**Records provided:**
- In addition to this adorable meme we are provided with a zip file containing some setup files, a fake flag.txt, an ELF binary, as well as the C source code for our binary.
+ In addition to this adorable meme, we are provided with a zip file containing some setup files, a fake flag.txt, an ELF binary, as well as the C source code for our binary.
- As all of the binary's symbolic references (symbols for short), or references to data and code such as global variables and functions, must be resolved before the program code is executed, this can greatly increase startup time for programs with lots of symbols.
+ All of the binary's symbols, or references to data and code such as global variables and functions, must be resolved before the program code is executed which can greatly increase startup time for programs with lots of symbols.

...

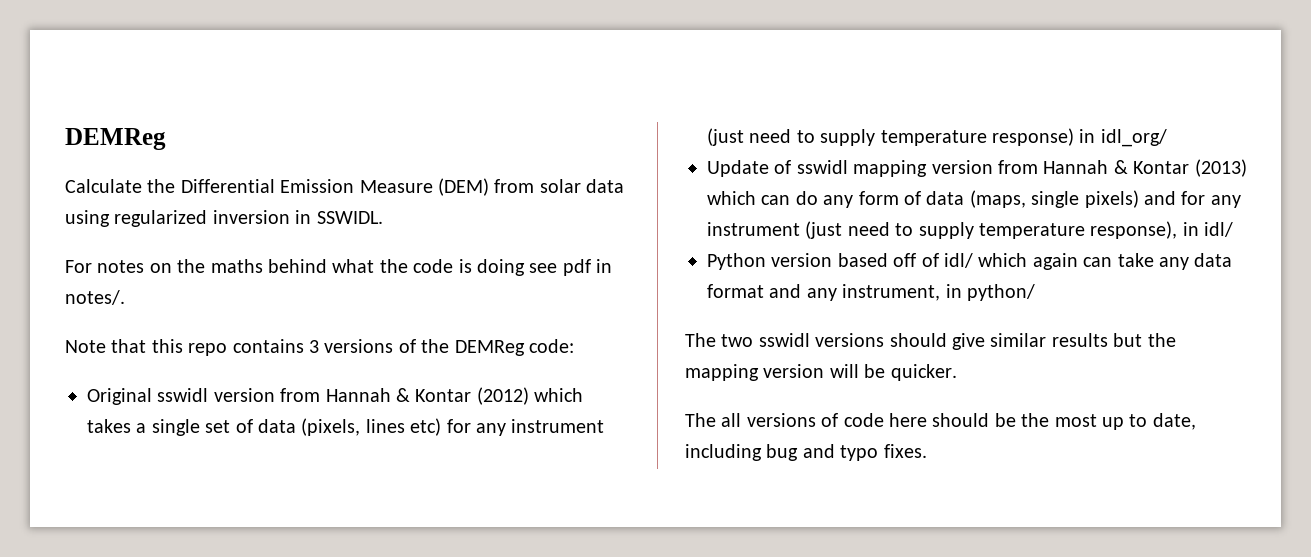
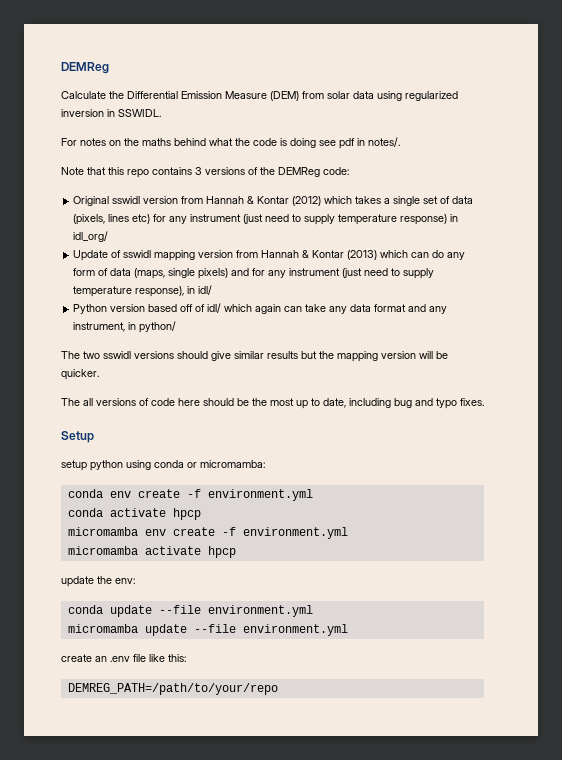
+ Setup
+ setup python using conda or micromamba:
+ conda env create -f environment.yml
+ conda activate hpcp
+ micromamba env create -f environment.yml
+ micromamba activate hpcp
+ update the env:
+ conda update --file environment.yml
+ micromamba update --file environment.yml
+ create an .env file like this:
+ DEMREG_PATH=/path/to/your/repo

* * *

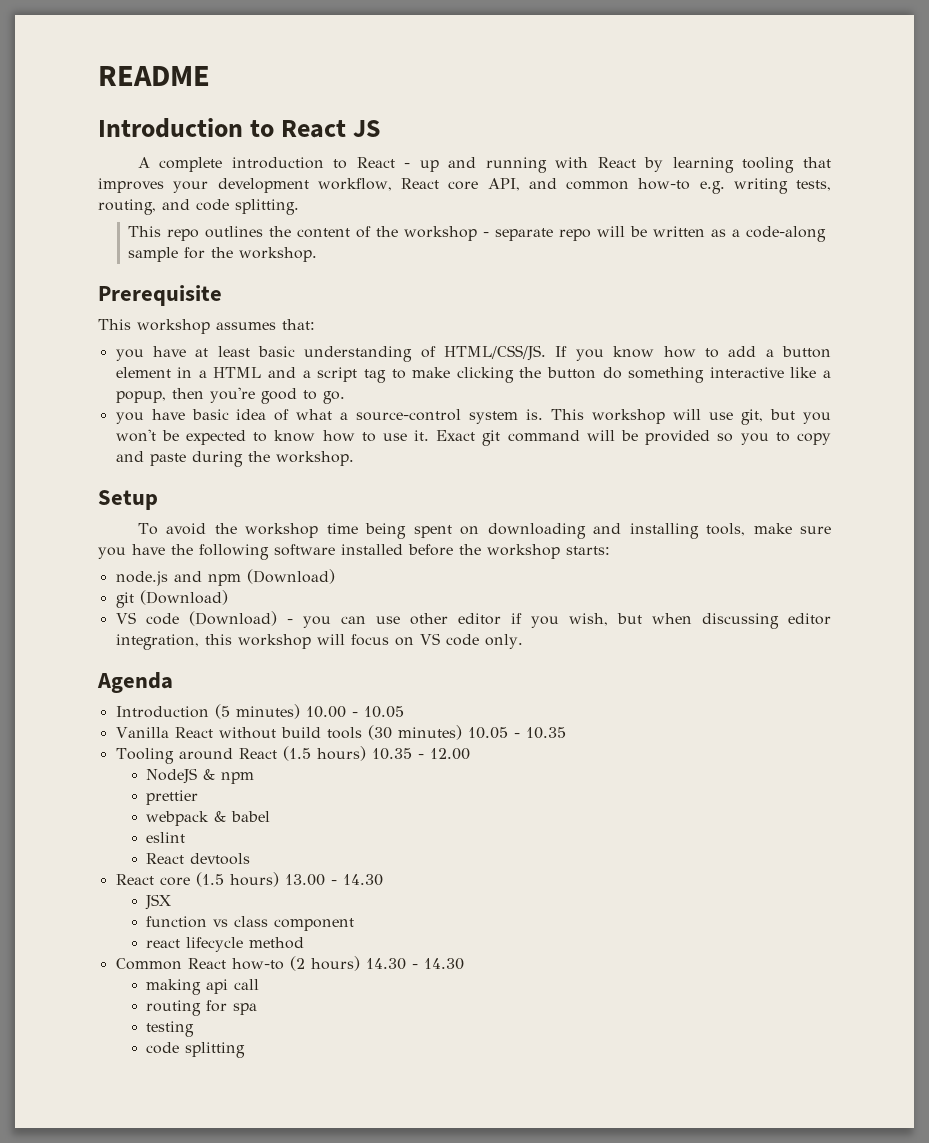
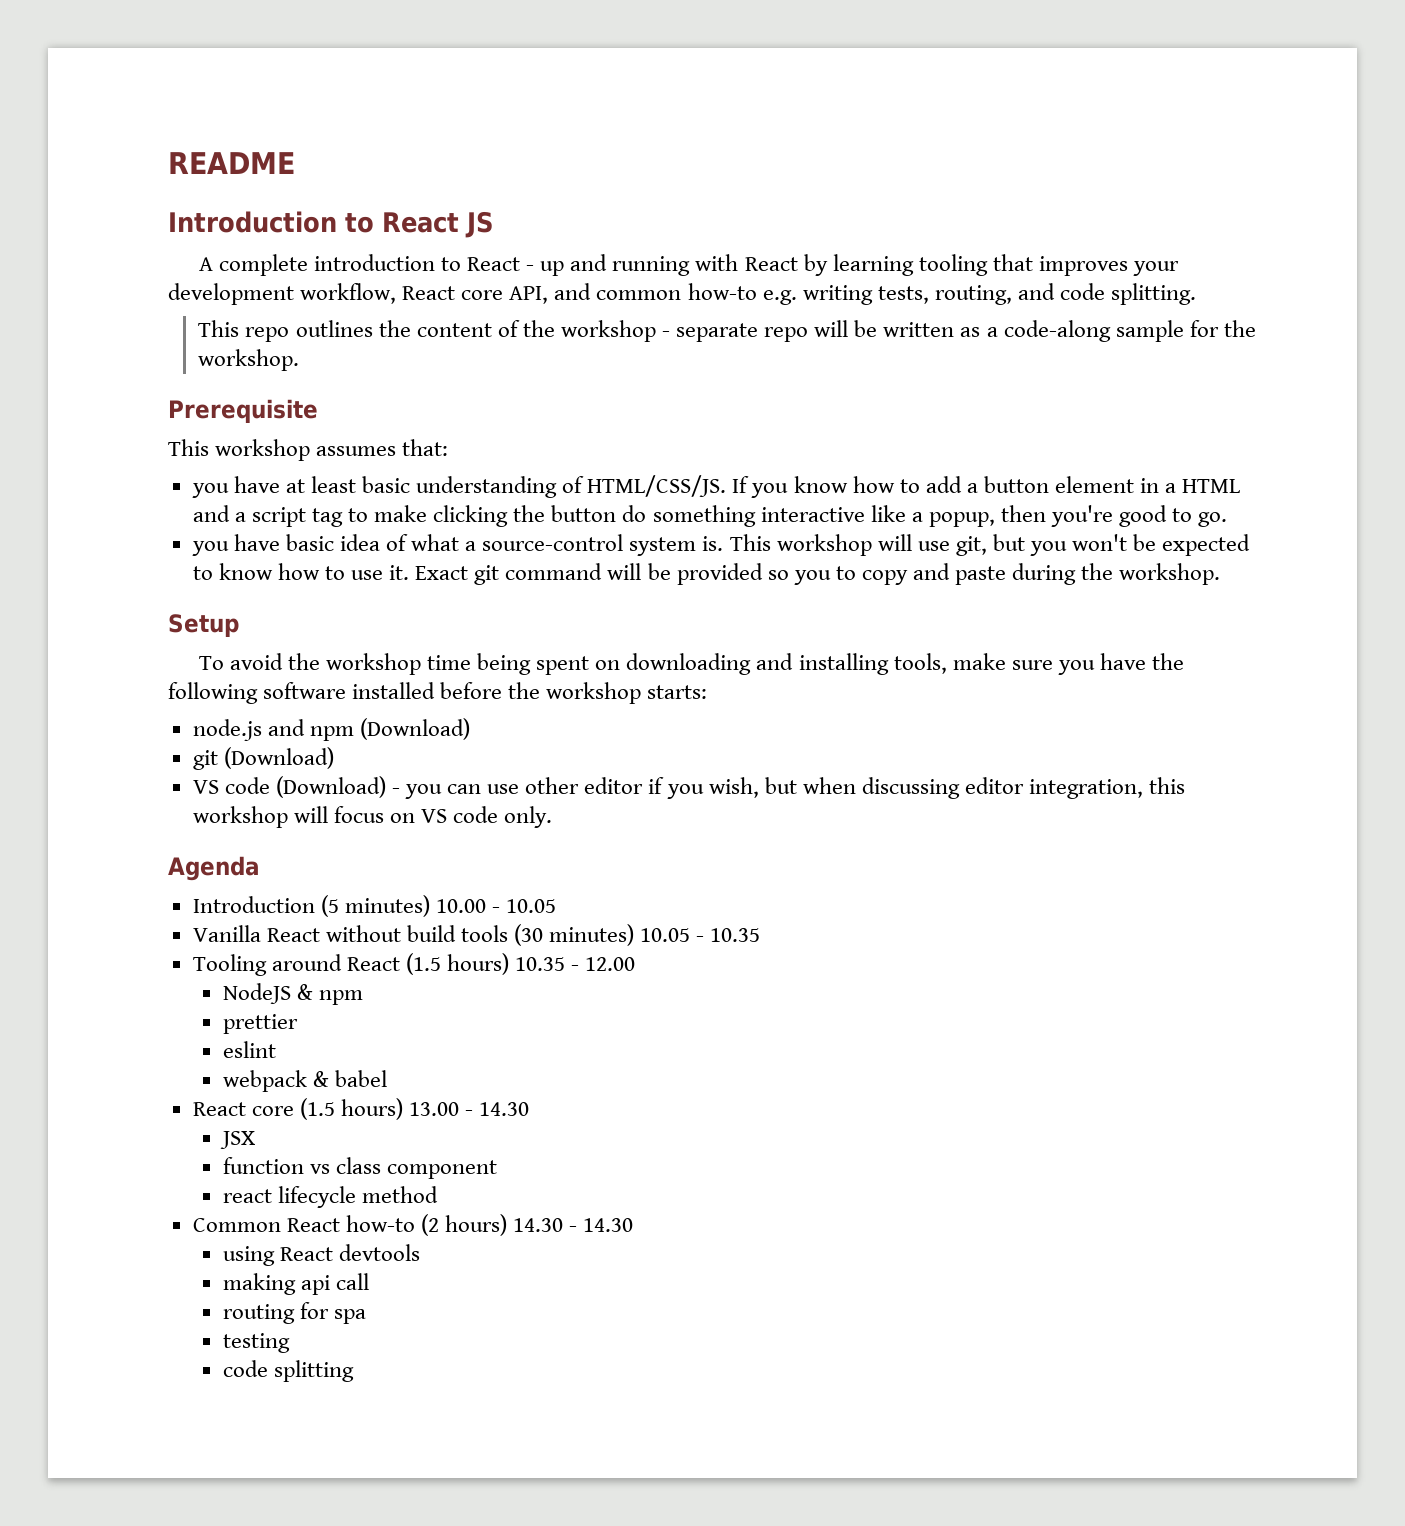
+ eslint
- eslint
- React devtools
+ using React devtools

**Goal of the exercise:**
From the entries above, write out only the lines starting at the line that holds "adorable meme, we" and ending at the line that holds "binary's symbols, or", keeping both and matching them exactly.

**Output for this exercise:**
+ In addition to this adorable meme, we are provided with a zip file containing some setup files, a fake flag.txt, an ELF binary, as well as the C source code for our binary.
- As all of the binary's symbolic references (symbols for short), or references to data and code such as global variables and functions, must be resolved before the program code is executed, this can greatly increase startup time for programs with lots of symbols.
+ All of the binary's symbols, or references to data and code such as global variables and functions, must be resolved before the program code is executed which can greatly increase startup time for programs with lots of symbols.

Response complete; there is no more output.